▸ DIRECTIONS
An exact copy of the data is required. No picture may appear in it.

(Web page revision data)
-------
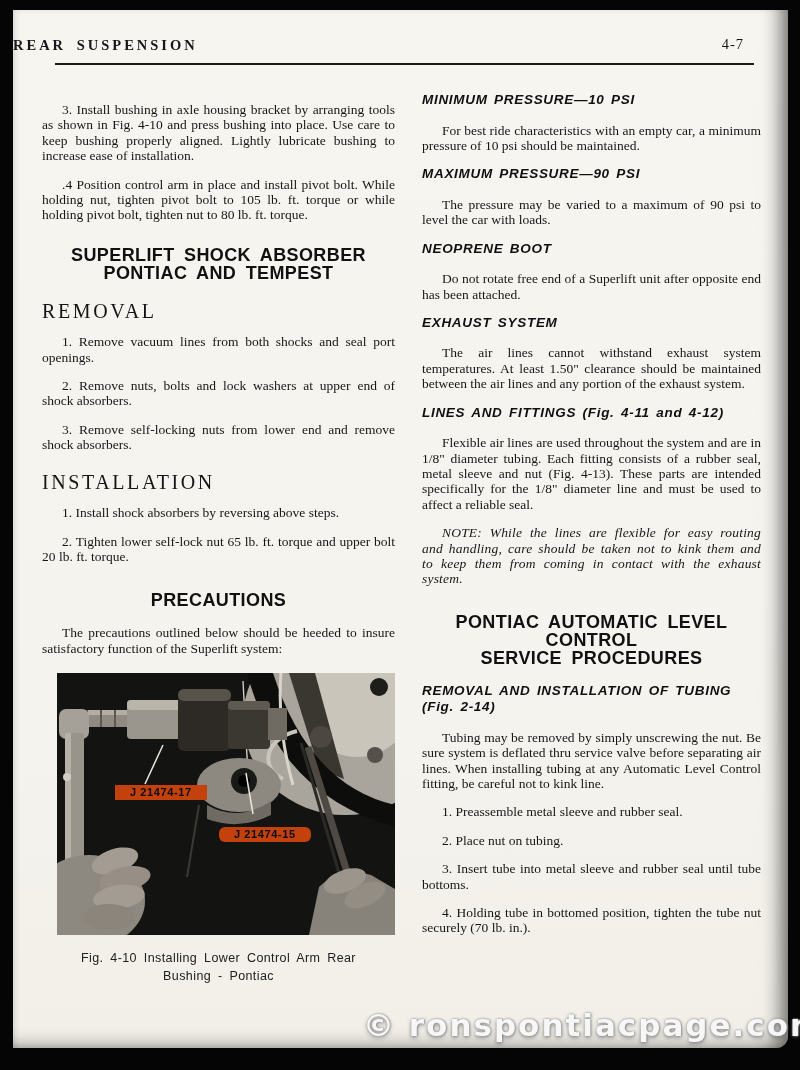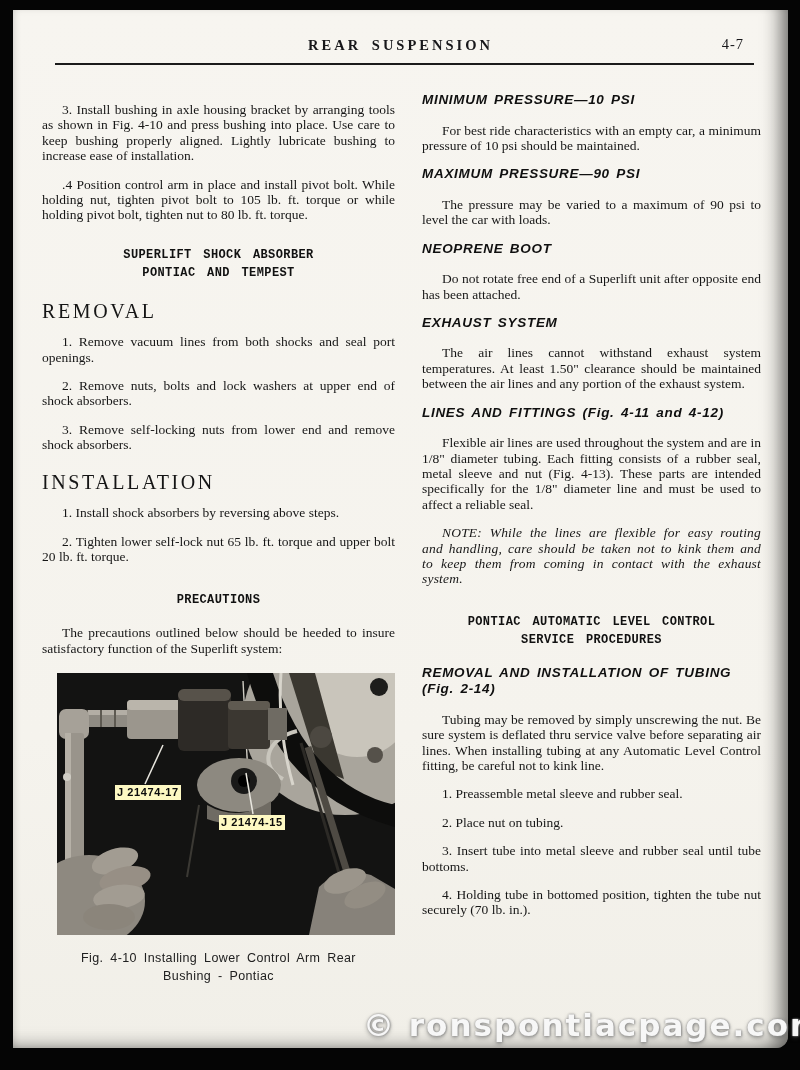--- a/index.html
+++ b/index.html
@@ -14,21 +14,21 @@
     position:absolute; left:13px; top:10px;
     width:775px; height:1038px;
     background:linear-gradient(180deg,#f7f5f0 0%, #f5f3ed 70%, #f1efe8 100%);
     border-radius:0 0 12px 0;
     box-shadow: inset -16px -8px 20px -10px rgba(0,0,0,0.6),
                 inset 4px 0 8px -5px rgba(0,0,0,0.25);
   }
   
   .header { position:relative; padding-top:27px; }
   .header-title {
-    text-align:center;
+    text-align:left;
     font-size:14.5px; letter-spacing:3px; word-spacing:4px;
     color:#17171a; font-weight:600;
   }
   .page-num {
     position:absolute; right:44px; top:26px;
     font-size:14.5px; font-weight:normal; letter-spacing:1px; color:#17171a;
   }
   .rule { margin:9px 34px 0 42px; border-top:2.5px solid #1b1b1b; height:0; }
 
   
@@ -36,22 +36,22 @@
   .col-left  { width:353px; }
   .col-right { width:339px; }
 
   .body-text, .para {
     font-size:13.5px; line-height:15.4px;
     color:#161616; text-align:justify;
   }
   p.para { margin:0 0 13px 0; text-indent:20px; }
 
   .h-center {
-    font-family:Liberation Mono, monospace;
-    font-weight:bold; font-size:12px; line-height:18px;
+    font-family:Liberation Sans, sans-serif;
+    font-weight:bold; font-size:18px; line-height:18px;
     text-align:center; letter-spacing:0.4px; word-spacing:4px;
     color:#111; margin:23px 4px 16px;
   }
   .h-side {
     font-size:20px; letter-spacing:2.6px;
     color:#151515; margin:22px 0 15px; font-weight:500;
   }
   .h-italic {
     font-family:"Liberation Sans", sans-serif;
     font-weight:bold; font-style:italic;
@@ -67,27 +67,27 @@
 
   
   .figure { margin-top:17px; }
   .photo {
     position:relative; width:338px; height:262px; margin-left:15px;
     background:#141414;
   }
   .photo svg { display:block; }
   .photo-label {
     position:absolute;
-    background:#fef9c3; color:#0c0c0c;
+    background:#c2410c; color:#0c0c0c;
     font-family:"Liberation Sans", sans-serif;
     font-weight:bold; font-size:11px; line-height:15px;
-    padding:0 2px; letter-spacing:0.6px; white-space:nowrap;
+    padding:0 15px; letter-spacing:0.6px; white-space:nowrap;
   }
   .label-17 { left:58px;  top:112px; }
-  .label-15 { left:162px; top:142px; }
+  .label-15 { left:162px; top:154px;border-radius:6px; }
   .caption {
     margin-top:15px; text-align:center;
     font-family:"Liberation Sans", sans-serif;
     font-size:12.5px; line-height:17.5px;
     letter-spacing:0.4px; word-spacing:3px; color:#202020;
   }
 
   
   .watermark {
     position:absolute; left:363px; top:1002px; z-index:6;

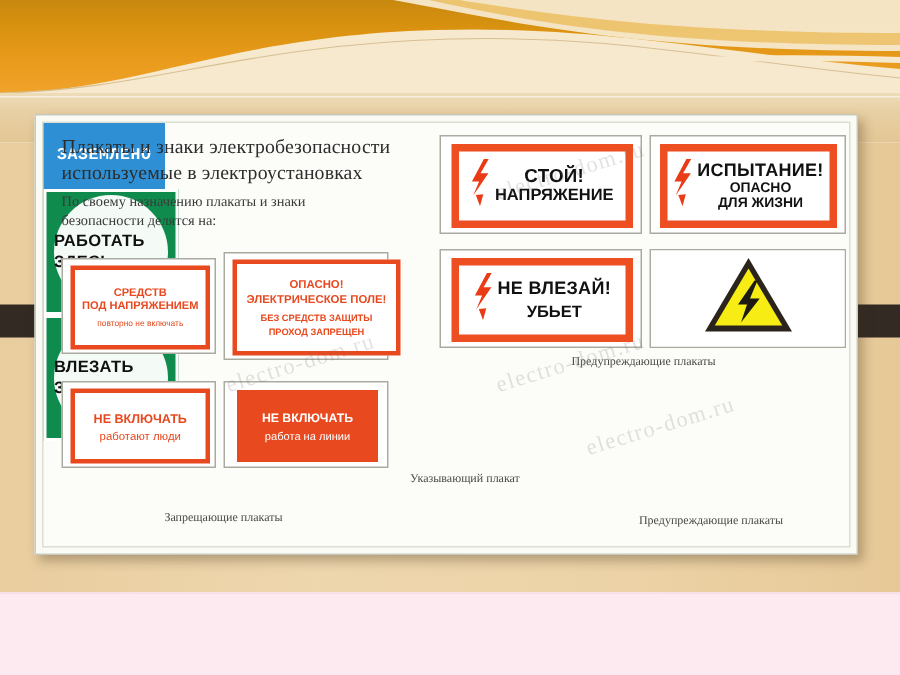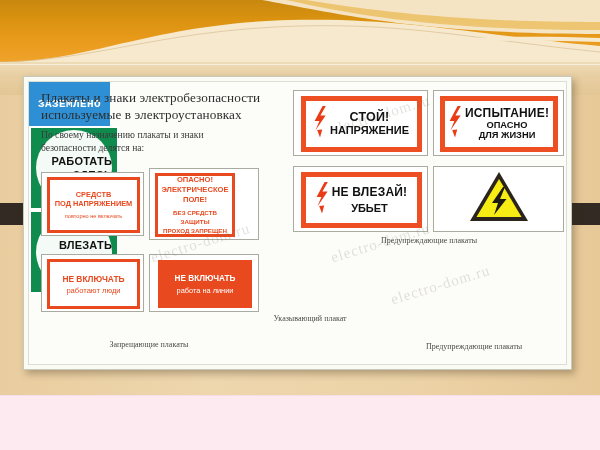--- a/index.html
+++ b/index.html
@@ -83,21 +83,21 @@
   .s-bolt .b2{color:#111;font-weight:bold;line-height:1.12;}
 
   
   .s-blue{background:#2e8fd4;display:flex;align-items:center;justify-content:center;box-sizing:border-box;font-family:Liberation Mono, monospace;}
   .s-blue .t1{color:#fff;font-weight:bold;letter-spacing:.4px;}
 
   
   .s-green{background:#0f8c4d;display:flex;align-items:center;justify-content:center;box-sizing:border-box;}
   .s-green .disc{
     width:76px;height:76px;border-radius:50%;background:#f4fbf6;
-    display:flex;flex-direction:column;align-items:flex-end;justify-content:center;
+    display:flex;flex-direction:column;align-items:flex-start;justify-content:center;
   }
   .s-green .g1{color:#111;font-weight:bold;font-size:11px;line-height:14px;letter-spacing:.2px;}
 
   
   .s-yellow{background:#fff;display:flex;align-items:center;justify-content:center;box-sizing:border-box;}
 
   
   .caption{
     position:absolute;text-align:center;
     font-family:"Liberation Serif", serif;
@@ -153,21 +153,21 @@
 
       <div class="frame" style="left:12px;top:90px;width:103px;height:64px;">
         <div class="s-ob" style="left:5px;top:4px;width:93px;height:56px;position:absolute;border-width:3px;">
           <div class="t1" style="font-size:7.4px;line-height:9px;">СРЕДСТВ</div>
           <div class="t1" style="font-size:7.4px;line-height:9px;">ПОД НАПРЯЖЕНИЕМ</div>
           <div class="t2" style="font-size:5.6px;line-height:9px;margin-top:4px;">повторно не включать</div>
         </div>
       </div>
 
       <div class="frame" style="left:120px;top:86px;width:110px;height:72px;">
-        <div class="s-ob" style="left:5px;top:4px;width:80px;height:64px;position:absolute;border-width:3px;">
+        <div class="s-ob" style="left:5px;top:4px;width:112px;height:64px;position:absolute;border-width:3px;">
           <div class="t1" style="font-size:7.6px;line-height:10px;">ОПАСНО!</div>
           <div class="t1" style="font-size:7.6px;line-height:10px;">ЭЛЕКТРИЧЕСКОЕ ПОЛЕ!</div>
           <div class="t1" style="font-size:6.2px;line-height:9px;margin-top:3px;">БЕЗ СРЕДСТВ ЗАЩИТЫ</div>
           <div class="t1" style="font-size:6.2px;line-height:9px;">ПРОХОД ЗАПРЕЩЕН</div>
         </div>
       </div>
 
       <div class="frame" style="left:12px;top:172px;width:103px;height:58px;">
         <div class="s-ob" style="left:5px;top:4px;width:93px;height:50px;position:absolute;border-width:3px;">
           <div class="t1" style="font-size:8.4px;line-height:12px;">НЕ ВКЛЮЧАТЬ</div>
-------
▸ OUTPUT BELOW
--- a/index.html
+++ b/index.html
@@ -14,21 +14,21 @@
     position:absolute; left:13px; top:10px;
     width:775px; height:1038px;
     background:linear-gradient(180deg,#f7f5f0 0%, #f5f3ed 70%, #f1efe8 100%);
     border-radius:0 0 12px 0;
     box-shadow: inset -16px -8px 20px -10px rgba(0,0,0,0.6),
                 inset 4px 0 8px -5px rgba(0,0,0,0.25);
   }
   
   .header { position:relative; padding-top:27px; }
   .header-title {
-    text-align:center;
+    text-align:left;
     font-size:14.5px; letter-spacing:3px; word-spacing:4px;
     color:#17171a; font-weight:600;
   }
   .page-num {
     position:absolute; right:44px; top:26px;
     font-size:14.5px; font-weight:normal; letter-spacing:1px; color:#17171a;
   }
   .rule { margin:9px 34px 0 42px; border-top:2.5px solid #1b1b1b; height:0; }
 
   
@@ -36,22 +36,22 @@
   .col-left  { width:353px; }
   .col-right { width:339px; }
 
   .body-text, .para {
     font-size:13.5px; line-height:15.4px;
     color:#161616; text-align:justify;
   }
   p.para { margin:0 0 13px 0; text-indent:20px; }
 
   .h-center {
-    font-family:Liberation Mono, monospace;
-    font-weight:bold; font-size:12px; line-height:18px;
+    font-family:Liberation Sans, sans-serif;
+    font-weight:bold; font-size:18px; line-height:18px;
     text-align:center; letter-spacing:0.4px; word-spacing:4px;
     color:#111; margin:23px 4px 16px;
   }
   .h-side {
     font-size:20px; letter-spacing:2.6px;
     color:#151515; margin:22px 0 15px; font-weight:500;
   }
   .h-italic {
     font-family:"Liberation Sans", sans-serif;
     font-weight:bold; font-style:italic;
@@ -67,27 +67,27 @@
 
   
   .figure { margin-top:17px; }
   .photo {
     position:relative; width:338px; height:262px; margin-left:15px;
     background:#141414;
   }
   .photo svg { display:block; }
   .photo-label {
     position:absolute;
-    background:#fef9c3; color:#0c0c0c;
+    background:#c2410c; color:#0c0c0c;
     font-family:"Liberation Sans", sans-serif;
     font-weight:bold; font-size:11px; line-height:15px;
-    padding:0 2px; letter-spacing:0.6px; white-space:nowrap;
+    padding:0 15px; letter-spacing:0.6px; white-space:nowrap;
   }
   .label-17 { left:58px;  top:112px; }
-  .label-15 { left:162px; top:142px; }
+  .label-15 { left:162px; top:154px;border-radius:6px; }
   .caption {
     margin-top:15px; text-align:center;
     font-family:"Liberation Sans", sans-serif;
     font-size:12.5px; line-height:17.5px;
     letter-spacing:0.4px; word-spacing:3px; color:#202020;
   }
 
   
   .watermark {
     position:absolute; left:363px; top:1002px; z-index:6;

--- a/index.html
+++ b/index.html
@@ -83,21 +83,21 @@
   .s-bolt .b2{color:#111;font-weight:bold;line-height:1.12;}
 
   
   .s-blue{background:#2e8fd4;display:flex;align-items:center;justify-content:center;box-sizing:border-box;font-family:Liberation Mono, monospace;}
   .s-blue .t1{color:#fff;font-weight:bold;letter-spacing:.4px;}
 
   
   .s-green{background:#0f8c4d;display:flex;align-items:center;justify-content:center;box-sizing:border-box;}
   .s-green .disc{
     width:76px;height:76px;border-radius:50%;background:#f4fbf6;
-    display:flex;flex-direction:column;align-items:flex-end;justify-content:center;
+    display:flex;flex-direction:column;align-items:flex-start;justify-content:center;
   }
   .s-green .g1{color:#111;font-weight:bold;font-size:11px;line-height:14px;letter-spacing:.2px;}
 
   
   .s-yellow{background:#fff;display:flex;align-items:center;justify-content:center;box-sizing:border-box;}
 
   
   .caption{
     position:absolute;text-align:center;
     font-family:"Liberation Serif", serif;
@@ -153,21 +153,21 @@
 
       <div class="frame" style="left:12px;top:90px;width:103px;height:64px;">
         <div class="s-ob" style="left:5px;top:4px;width:93px;height:56px;position:absolute;border-width:3px;">
           <div class="t1" style="font-size:7.4px;line-height:9px;">СРЕДСТВ</div>
           <div class="t1" style="font-size:7.4px;line-height:9px;">ПОД НАПРЯЖЕНИЕМ</div>
           <div class="t2" style="font-size:5.6px;line-height:9px;margin-top:4px;">повторно не включать</div>
         </div>
       </div>
 
       <div class="frame" style="left:120px;top:86px;width:110px;height:72px;">
-        <div class="s-ob" style="left:5px;top:4px;width:80px;height:64px;position:absolute;border-width:3px;">
+        <div class="s-ob" style="left:5px;top:4px;width:112px;height:64px;position:absolute;border-width:3px;">
           <div class="t1" style="font-size:7.6px;line-height:10px;">ОПАСНО!</div>
           <div class="t1" style="font-size:7.6px;line-height:10px;">ЭЛЕКТРИЧЕСКОЕ ПОЛЕ!</div>
           <div class="t1" style="font-size:6.2px;line-height:9px;margin-top:3px;">БЕЗ СРЕДСТВ ЗАЩИТЫ</div>
           <div class="t1" style="font-size:6.2px;line-height:9px;">ПРОХОД ЗАПРЕЩЕН</div>
         </div>
       </div>
 
       <div class="frame" style="left:12px;top:172px;width:103px;height:58px;">
         <div class="s-ob" style="left:5px;top:4px;width:93px;height:50px;position:absolute;border-width:3px;">
           <div class="t1" style="font-size:8.4px;line-height:12px;">НЕ ВКЛЮЧАТЬ</div>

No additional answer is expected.